The Tumbler Which Formed The Lamp Had Been Thrown Out Of
The Saucer In Which It Had Stood.
The shock appeared to be nearly
vertical, rapid, vibratory, and jerking.
It was sufficient, I
have no doubt, to have thrown down brick, chimneys, walls, and
church towers; but as the houses here are all low, and strongly
framed of timber, it is impossible for them to be much injured,
except by a shock that would utterly destroy a European city. The
people told me it was ten years since they had had a stronger
shock than this, at which time many houses were thrown down and
some people killed.
At intervals of ten minutes to half an hour, slight shocks and
tremors were felt, sometimes strong enough to send us all out
again. There was a strange mixture of the terrible and the
ludicrous in our situation. We might at any moment have a much
stronger shock, which would bring down the house over us, or -
what I feared more - cause a landslip, and send us down into the
deep ravine on the very edge of which the village is built; yet I
could not help laughing each time we ran out at a slight shock,
and then in a few moments ran in again. The sublime and the
ridiculous were here literally but a step apart. On the one hand,
the most terrible and destructive of natural phenomena was in
action around us - the rocks, the mountains, the solid earth were
trembling and convulsed, and we were utterly impotent to guard
against the danger that might at any moment overwhelm us. On the
other hand was the spectacle of a number of men, women, and
children running in and out of their houses, on what each time
proved a very unnecessary alarm, as each shock ceased just as it
became strong enough to frighten us. It seemed really very much
like "playing at earthquakes," and made many of the people join
me in a hearty laugh, even while reminding each other that it
really might be no laughing matter.
At length the evening got very cold, and I became very sleepy,
and determined to turn in; leaving orders to my boys, who slept
nearer the door, to wake me in case the house was in danger of
falling. But I miscalculated my apathy, for I could not sleep
much. The shocks continued at intervals of half an hour or an
hour all night, just strong enough to wake me thoroughly each
time and keep me on the alert, ready to jump up in case of danger.

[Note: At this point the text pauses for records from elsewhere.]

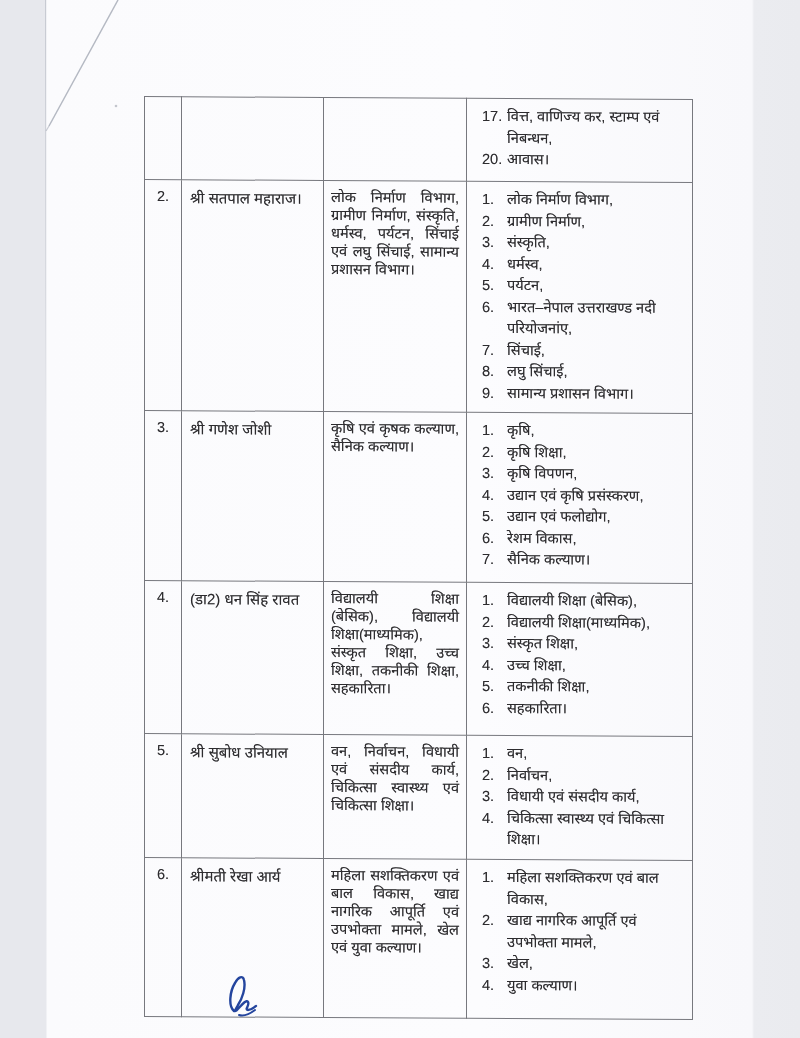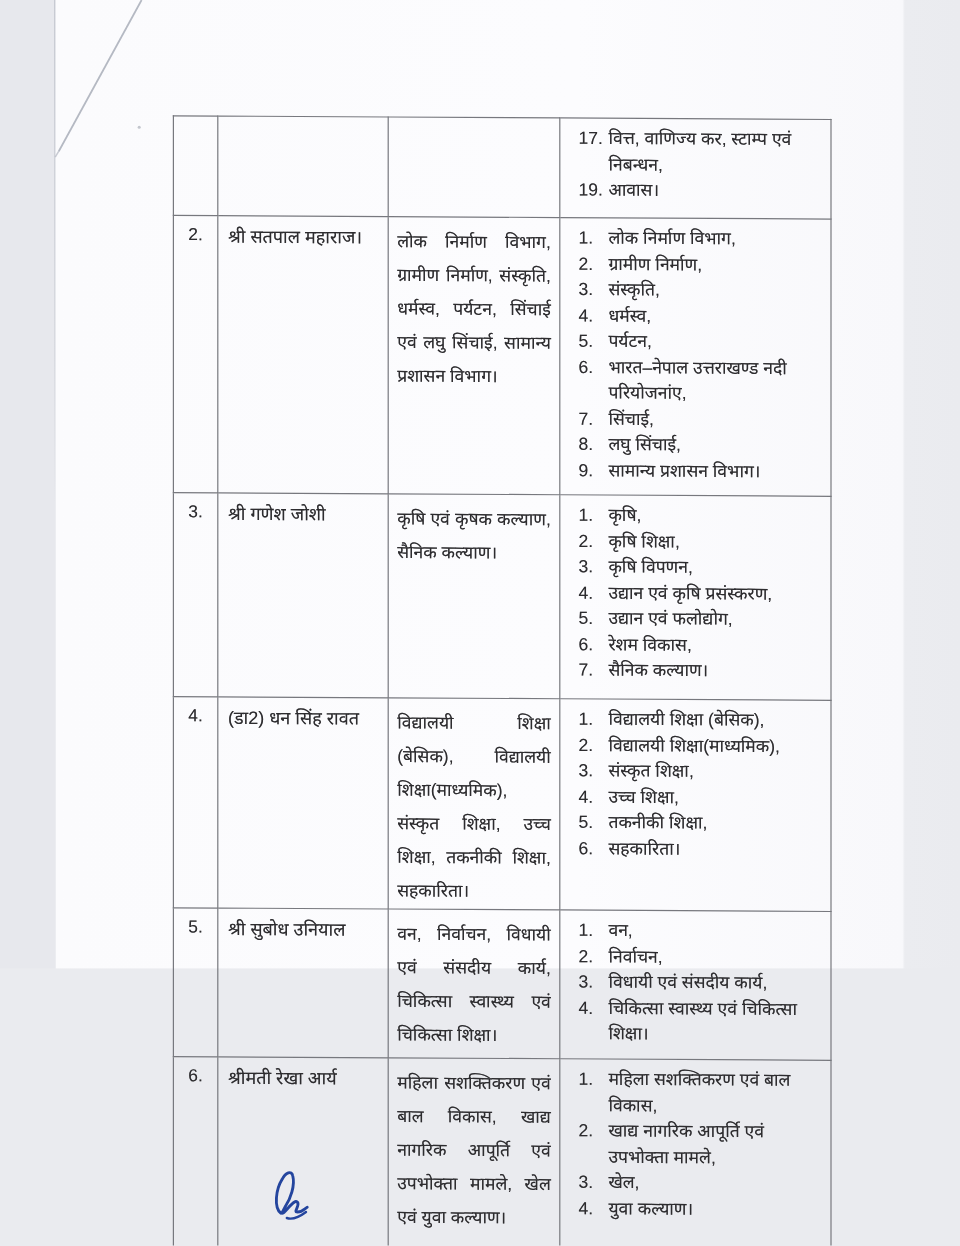--- a/index.html
+++ b/index.html
@@ -10,7 +10,7 @@
     overflow:hidden;
   }
   .stage{
-    position:relative;width:800px;height:807px;
+    position:relative;width:800px;height:1038px;
     background:linear-gradient(90deg,#e7e8ed 0,#e7e8ed 46px,#fbfbfd 47px,#fcfcfe 60%,#f8f8fb 752px,#ebecf0 754px,#eaebef 100%);
   }
   .paper-edge-left{

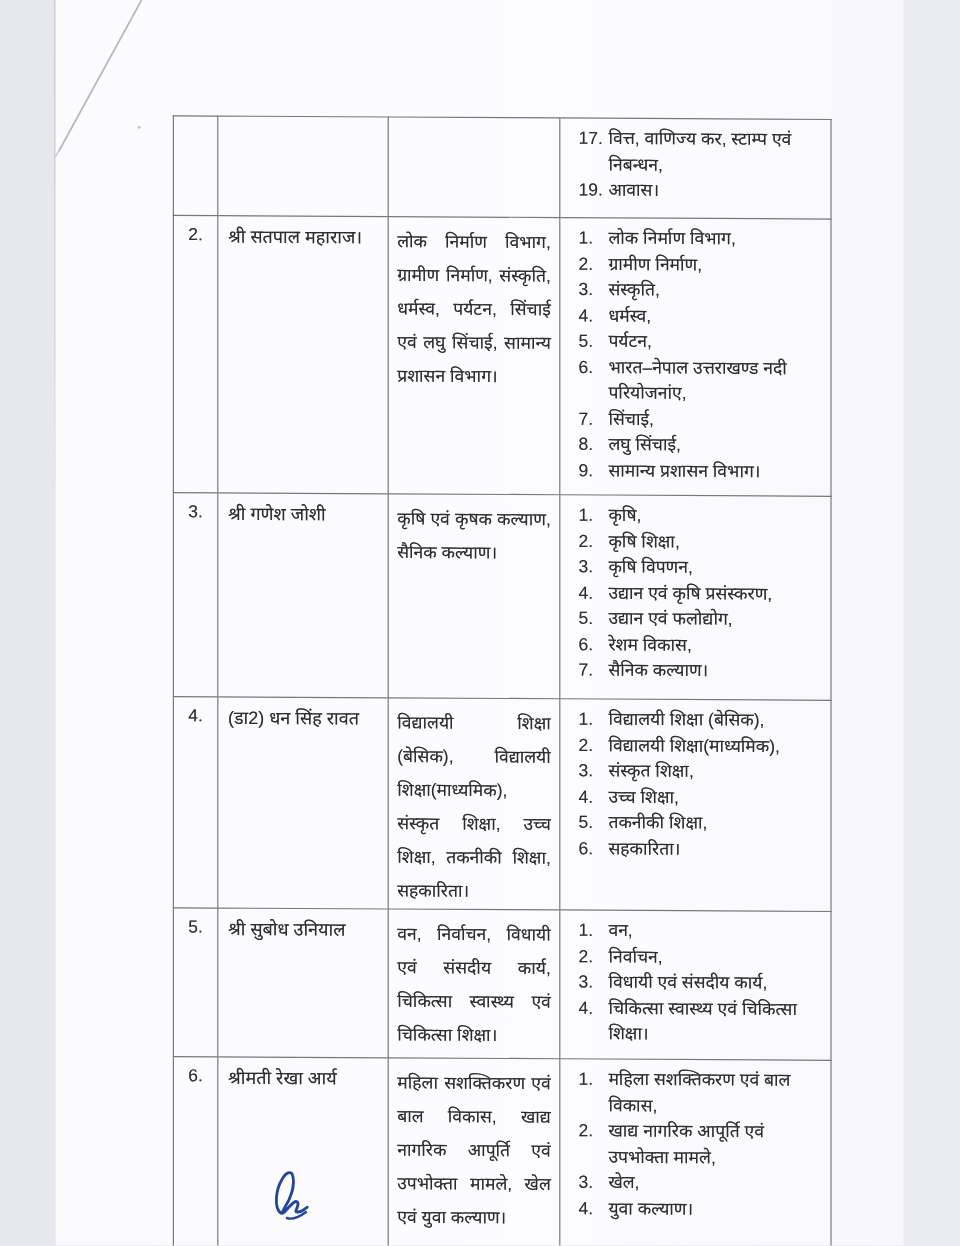--- a/index.html
+++ b/index.html
@@ -92,7 +92,7 @@
                 <span class="txt">वित्त, वाणिज्य कर, स्टाम्प एवं निबन्धन,</span>
               </li>
               <li>
-                <span class="num">19.</span>
+                <span class="num">20.</span>
                 <span class="txt">आवास।</span>
               </li>
             </ol>

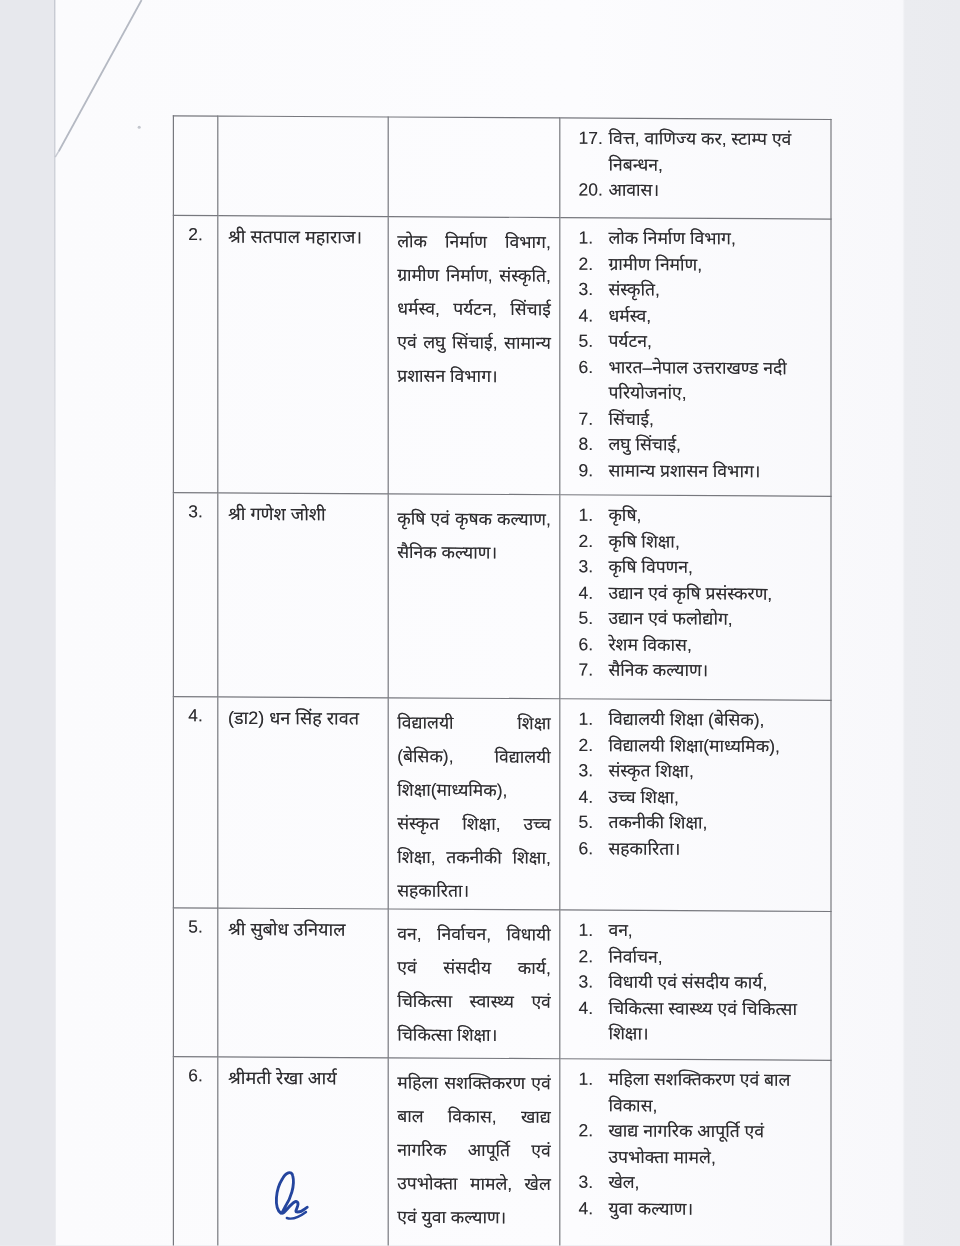--- a/index.html
+++ b/index.html
@@ -47,7 +47,7 @@
   }
   .c-depts{
     padding:7px 7px 0 7px;
-    font-size:14.6px;line-height:28px;
+    font-size:14.6px;line-height:18px;
     text-align:justify;text-justify:inter-word;
   }
   .c-list{padding:0;}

I was therefore very glad when morning came. Most of the
inhabitants had not been to bed at all, and some had stayed out
of doors all night. For the next two days and nights shocks still
continued at short intervals, and several times a day for a week,
showing that there was some very extensive disturbance beneath
our portion of the earth's crust. How vast the forces at work
really are can only be properly appreciated when, after feeling
their effects, we look abroad over the wide expanse of hill and
valley, plain and mountain, and thus realize in a slight degree
the immense mass of matter heaved and shaken. The sensation
produced by an earthquake is never to be forgotten. We feel
ourselves in the grasp of a power to which the wildest fury of
the winds and waves are as nothing; yet the effect is more a
thrill of awe than the terror which the more boisterous war of
the elements produces. There is a mystery and an uncertainty as
to the amount of danger we incur, which gives greater play to the
imagination, and to the influences of hope and fear. These
remarks apply only to a moderate earthquake. A severe one is the
most destructive and the most horrible catastrophe to which human
beings can be exposed.
A few days after the earthquake I took a walk to Tondano, a large
village of about 7,000 inhabitants, situated at the lower end of
the lake of the same name. I dined with the Controlleur, Mr.
Bensneider, who had been my guide to Tomohon. He had a fine large
house, in which he often received visitors; and his garden was
the best for flowers which I had seen in the tropics, although
there was no great variety. It was he who introduced the rose
hedges which give such a charming appearance to the villages; and
to him is chiefly due the general neatness and good order that
everywhere prevail. I consulted him about a fresh locality, as I
found Rurúkan too much in the clouds, dreadfully damp and gloomy,
and with a general stagnation of bird and insect life. He
recommended me a village some distance beyond the lake, near
which was a large forest, where he thought I should find plenty
of birds. As he was going himself in a few days, I decided to
accompany him.
After dinner I asked him for a guide to the celebrated waterfall
on the outlet stream of the lake. It is situated about a mile and
half below the village, where a slight rising ground closes in
the basin, and evidently once formed, the shore of the lake. Here
the river enters a gorge, very narrow and tortuous, along which it
rushes furiously for a short distance and then plunges into a
great chasm, forming the head of a large valley. Just above the
fall the channel is not more than ten feet wide, and here a few
planks are thrown across, whence, half hid by luxuriant
vegetation, the mad waters may be seen rushing beneath, and a few
feet farther plunge into the abyss. Both sight and sound are
grand and impressive. It was here that, four years before my
visit, the Governor-General of the Netherland Indies committed
suicide, by leaping into the torrent. This at least is the
general opinion, as he suffered from a painful disease which was
supposed to have made him weary of his life.